I recommend a similar type of triage for all files that require deeper investigation, even though someone else has already performed some kind of previous analysis on the file. This way, potential mistakes are avoided.

It is also good to rename the file extension to .VIR to reduce the risk of double-clicking on the file to investigate and executing any potential malicious code.

First Step with every PDF file investigation

Right after confirming it as a PDF file, the next step is always to use the tool PDFiD from Didier Stevens, with the plugin_triage option, to determine in a quick way if the document contains suspicious tags that require further investigation.

Acroform pdfid plugin triage initial analysis

As you can see in the image, this file did not contains many objects in 9 different pages, 16 object streams, and only 1 really suspicious element: an Acroform.

This means we can not easily dismiss the file as benign and we need to go deep in the investigation.

Finding what is inside the Acroform

How? By using yet another tool by Didier Stevens, called pdf-parser. The tool has a search option that looks for strings or indirect objects (not inside streams). The search is not case-sensitive and is susceptible to obfuscation techniques, but does its job when attempting to find any object related for instance to Acroforms.

The image above shows how I used the search option (-s) to find where was the Acroform of the sample in question. In this case, object 459 contained an Acroform and referenced 4 other objects. Objects 563, 445, 456 and 453 were actually empty or non-existent.
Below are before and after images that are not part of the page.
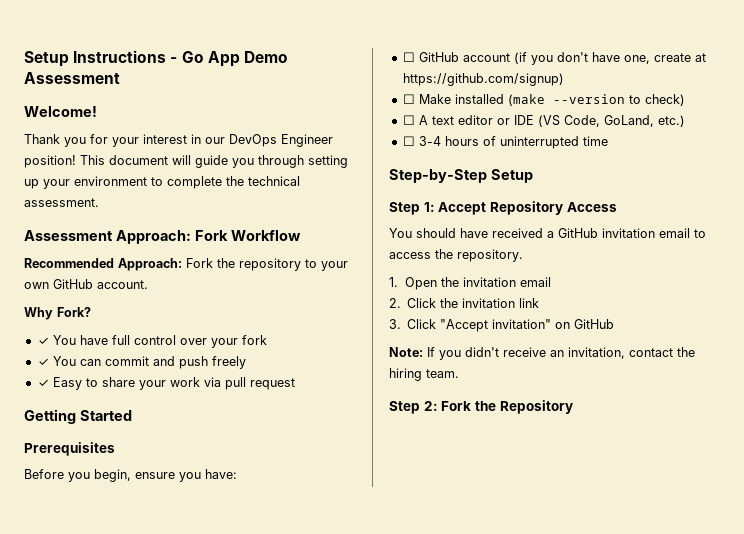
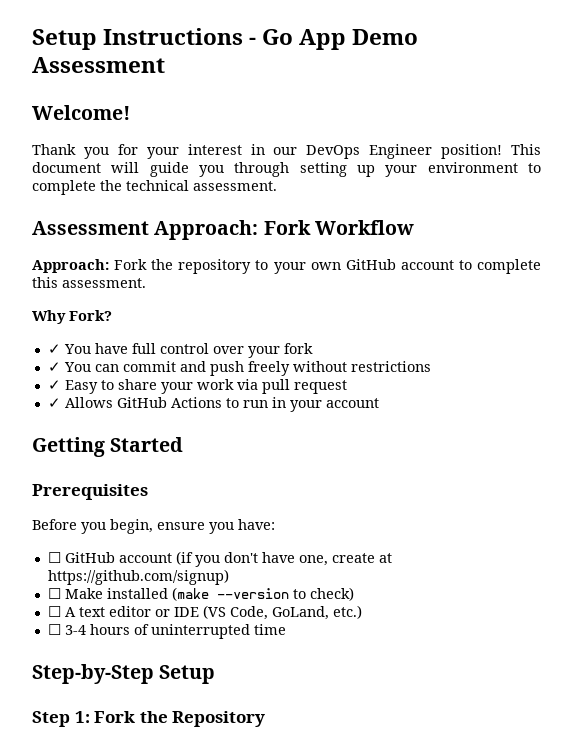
- Recommended Approach: Fork the repository to your own GitHub account.
+ Approach: Fork the repository to your own GitHub account to complete this assessment.
- ✓ You can commit and push freely
+ ✓ You can commit and push freely without restrictions
+ ✓ Allows GitHub Actions to run in your account
- Step 1: Accept Repository Access
- You should have received a GitHub invitation email to access the repository.
- 1. Open the invitation email
- 2. Click the invitation link
- 3. Click "Accept invitation" on GitHub
- Note: If you didn't receive an invitation, contact the hiring team.
- Step 2: Fork the Repository
+ Step 1: Fork the Repository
But object 202 contained some kind of data. In order to find out what that data could be, we can use the options filter (-f) and raw (-w) options to check the content of potential encoded and compressed (filtered) data in the objects (see first example in the below image).

Or we can check the content of objects without streams or with streams without filtes using the content option (-c), as it is shown in the second example in the above image.

The sample analysed was clearly a non-malicious PDF file.

Examples of malicious code inside Acroforms

Since I have not seen any recent example of a malicious file that uses Acroforms, I leave here two well-explained cases of such examples from Malwarebytes in 2013, and from CountUponSecurity in 2014.

In both articles the authors extract some javascript code hidden inside an Acroform object that is used by the malicious actors to end up executing embedded shellcode.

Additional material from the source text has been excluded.